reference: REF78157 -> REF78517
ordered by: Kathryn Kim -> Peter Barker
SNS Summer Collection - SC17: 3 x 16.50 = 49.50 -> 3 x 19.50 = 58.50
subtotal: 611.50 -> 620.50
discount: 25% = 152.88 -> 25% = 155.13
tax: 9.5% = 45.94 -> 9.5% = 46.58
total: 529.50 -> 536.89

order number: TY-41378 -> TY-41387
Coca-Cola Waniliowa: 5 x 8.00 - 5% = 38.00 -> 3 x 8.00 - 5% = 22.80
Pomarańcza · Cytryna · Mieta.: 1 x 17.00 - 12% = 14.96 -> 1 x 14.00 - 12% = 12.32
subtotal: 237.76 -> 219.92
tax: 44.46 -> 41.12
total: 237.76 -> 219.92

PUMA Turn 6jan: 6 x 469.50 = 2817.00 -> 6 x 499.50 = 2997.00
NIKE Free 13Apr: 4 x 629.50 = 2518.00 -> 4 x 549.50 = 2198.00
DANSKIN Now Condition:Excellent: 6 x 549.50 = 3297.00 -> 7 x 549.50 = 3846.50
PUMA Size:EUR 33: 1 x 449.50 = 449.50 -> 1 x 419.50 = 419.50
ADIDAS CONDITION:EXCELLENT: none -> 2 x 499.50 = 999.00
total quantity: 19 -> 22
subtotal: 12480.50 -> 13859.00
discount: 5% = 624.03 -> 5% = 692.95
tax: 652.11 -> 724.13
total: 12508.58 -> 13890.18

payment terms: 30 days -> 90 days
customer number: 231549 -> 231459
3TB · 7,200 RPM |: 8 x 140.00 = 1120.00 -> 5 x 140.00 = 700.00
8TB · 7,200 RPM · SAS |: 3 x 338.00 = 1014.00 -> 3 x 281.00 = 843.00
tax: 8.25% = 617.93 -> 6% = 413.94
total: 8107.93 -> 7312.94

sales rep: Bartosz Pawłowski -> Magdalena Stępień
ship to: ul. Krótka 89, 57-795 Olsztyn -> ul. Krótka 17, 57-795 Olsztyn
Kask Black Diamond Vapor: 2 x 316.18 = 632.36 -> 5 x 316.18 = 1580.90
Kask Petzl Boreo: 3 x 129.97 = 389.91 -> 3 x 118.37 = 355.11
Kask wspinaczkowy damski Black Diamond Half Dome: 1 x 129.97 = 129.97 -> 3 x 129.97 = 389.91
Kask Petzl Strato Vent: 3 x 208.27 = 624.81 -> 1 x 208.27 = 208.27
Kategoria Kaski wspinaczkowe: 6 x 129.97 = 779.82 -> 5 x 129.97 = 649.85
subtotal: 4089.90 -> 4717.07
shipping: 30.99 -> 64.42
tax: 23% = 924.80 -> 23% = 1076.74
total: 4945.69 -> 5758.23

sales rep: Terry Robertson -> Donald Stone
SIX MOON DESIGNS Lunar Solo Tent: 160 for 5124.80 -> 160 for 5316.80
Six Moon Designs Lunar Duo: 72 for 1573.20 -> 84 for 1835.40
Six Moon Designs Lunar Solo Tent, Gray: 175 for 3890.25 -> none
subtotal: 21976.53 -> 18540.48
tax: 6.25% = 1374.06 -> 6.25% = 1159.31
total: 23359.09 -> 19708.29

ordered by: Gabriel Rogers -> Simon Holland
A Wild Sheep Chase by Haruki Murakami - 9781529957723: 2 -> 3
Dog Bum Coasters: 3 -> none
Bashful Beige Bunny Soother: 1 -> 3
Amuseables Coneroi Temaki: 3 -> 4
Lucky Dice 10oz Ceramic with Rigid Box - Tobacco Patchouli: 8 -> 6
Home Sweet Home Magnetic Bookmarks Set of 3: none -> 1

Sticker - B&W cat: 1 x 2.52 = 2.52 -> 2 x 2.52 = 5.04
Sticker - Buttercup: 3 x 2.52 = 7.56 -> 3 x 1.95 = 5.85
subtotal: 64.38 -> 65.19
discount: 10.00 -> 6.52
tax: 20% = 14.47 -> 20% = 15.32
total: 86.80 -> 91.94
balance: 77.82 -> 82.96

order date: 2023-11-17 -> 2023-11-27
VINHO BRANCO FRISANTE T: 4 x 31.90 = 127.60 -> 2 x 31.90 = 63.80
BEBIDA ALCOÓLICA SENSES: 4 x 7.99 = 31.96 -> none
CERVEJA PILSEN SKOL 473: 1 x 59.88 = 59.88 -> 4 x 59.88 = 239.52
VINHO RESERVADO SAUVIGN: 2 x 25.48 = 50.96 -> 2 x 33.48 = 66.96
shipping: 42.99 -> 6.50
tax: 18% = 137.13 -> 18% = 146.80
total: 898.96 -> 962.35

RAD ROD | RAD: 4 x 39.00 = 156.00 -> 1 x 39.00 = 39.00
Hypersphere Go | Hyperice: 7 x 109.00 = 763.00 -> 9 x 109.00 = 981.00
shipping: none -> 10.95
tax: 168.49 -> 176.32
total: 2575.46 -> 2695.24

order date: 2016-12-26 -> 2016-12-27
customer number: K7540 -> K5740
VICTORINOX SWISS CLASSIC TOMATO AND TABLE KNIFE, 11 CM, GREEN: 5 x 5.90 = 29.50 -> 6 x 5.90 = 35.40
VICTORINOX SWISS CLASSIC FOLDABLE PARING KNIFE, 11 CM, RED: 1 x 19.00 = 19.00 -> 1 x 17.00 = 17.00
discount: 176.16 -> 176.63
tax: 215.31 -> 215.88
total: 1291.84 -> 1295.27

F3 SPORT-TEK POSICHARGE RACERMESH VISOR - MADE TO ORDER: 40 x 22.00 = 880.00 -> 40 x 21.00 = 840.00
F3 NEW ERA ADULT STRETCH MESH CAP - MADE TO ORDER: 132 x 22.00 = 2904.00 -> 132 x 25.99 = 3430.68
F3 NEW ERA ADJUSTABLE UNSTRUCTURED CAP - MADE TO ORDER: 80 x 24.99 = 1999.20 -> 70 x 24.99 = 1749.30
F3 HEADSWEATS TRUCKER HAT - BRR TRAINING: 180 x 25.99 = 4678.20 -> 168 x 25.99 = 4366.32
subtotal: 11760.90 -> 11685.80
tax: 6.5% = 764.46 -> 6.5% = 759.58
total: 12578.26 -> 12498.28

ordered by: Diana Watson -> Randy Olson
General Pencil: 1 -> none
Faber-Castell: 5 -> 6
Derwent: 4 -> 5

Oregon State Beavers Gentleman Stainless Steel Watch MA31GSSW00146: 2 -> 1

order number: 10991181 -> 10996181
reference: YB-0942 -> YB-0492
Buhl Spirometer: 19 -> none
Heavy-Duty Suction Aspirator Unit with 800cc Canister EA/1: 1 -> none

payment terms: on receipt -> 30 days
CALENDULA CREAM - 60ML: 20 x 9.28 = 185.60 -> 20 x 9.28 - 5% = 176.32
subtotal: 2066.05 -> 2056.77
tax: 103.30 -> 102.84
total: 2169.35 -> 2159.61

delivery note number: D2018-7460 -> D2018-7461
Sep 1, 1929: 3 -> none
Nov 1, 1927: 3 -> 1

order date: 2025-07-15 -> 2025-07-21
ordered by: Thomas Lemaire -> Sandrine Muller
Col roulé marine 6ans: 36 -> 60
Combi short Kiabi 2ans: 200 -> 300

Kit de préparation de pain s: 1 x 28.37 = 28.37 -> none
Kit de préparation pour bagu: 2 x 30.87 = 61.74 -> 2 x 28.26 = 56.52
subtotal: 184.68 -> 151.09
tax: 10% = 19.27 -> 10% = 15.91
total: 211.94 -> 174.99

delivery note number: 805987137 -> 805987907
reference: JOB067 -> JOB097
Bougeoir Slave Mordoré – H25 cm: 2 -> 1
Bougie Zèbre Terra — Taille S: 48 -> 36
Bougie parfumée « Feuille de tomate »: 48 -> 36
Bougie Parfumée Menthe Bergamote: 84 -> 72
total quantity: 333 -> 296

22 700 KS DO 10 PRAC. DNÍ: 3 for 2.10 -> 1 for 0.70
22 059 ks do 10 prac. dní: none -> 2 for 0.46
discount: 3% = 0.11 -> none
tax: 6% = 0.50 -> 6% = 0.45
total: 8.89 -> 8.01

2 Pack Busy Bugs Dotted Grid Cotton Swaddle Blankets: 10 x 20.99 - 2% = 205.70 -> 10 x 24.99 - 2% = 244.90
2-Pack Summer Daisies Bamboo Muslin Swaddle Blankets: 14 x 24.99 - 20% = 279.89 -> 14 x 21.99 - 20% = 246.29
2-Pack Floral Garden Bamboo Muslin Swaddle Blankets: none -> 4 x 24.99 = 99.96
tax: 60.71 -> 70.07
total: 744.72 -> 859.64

◇ ◇ ◇ ◇ ◇ ◇ ◇

What you are asked to do: From the line holding "Bougie Zèbre Terra — Taille S: 48 -> 36" to the final line of the data, repeat every line exactly. Leave out all the rest.

Solution to this task:
Bougie Zèbre Terra — Taille S: 48 -> 36
Bougie parfumée « Feuille de tomate »: 48 -> 36
Bougie Parfumée Menthe Bergamote: 84 -> 72
total quantity: 333 -> 296

22 700 KS DO 10 PRAC. DNÍ: 3 for 2.10 -> 1 for 0.70
22 059 ks do 10 prac. dní: none -> 2 for 0.46
discount: 3% = 0.11 -> none
tax: 6% = 0.50 -> 6% = 0.45
total: 8.89 -> 8.01

2 Pack Busy Bugs Dotted Grid Cotton Swaddle Blankets: 10 x 20.99 - 2% = 205.70 -> 10 x 24.99 - 2% = 244.90
2-Pack Summer Daisies Bamboo Muslin Swaddle Blankets: 14 x 24.99 - 20% = 279.89 -> 14 x 21.99 - 20% = 246.29
2-Pack Floral Garden Bamboo Muslin Swaddle Blankets: none -> 4 x 24.99 = 99.96
tax: 60.71 -> 70.07
total: 744.72 -> 859.64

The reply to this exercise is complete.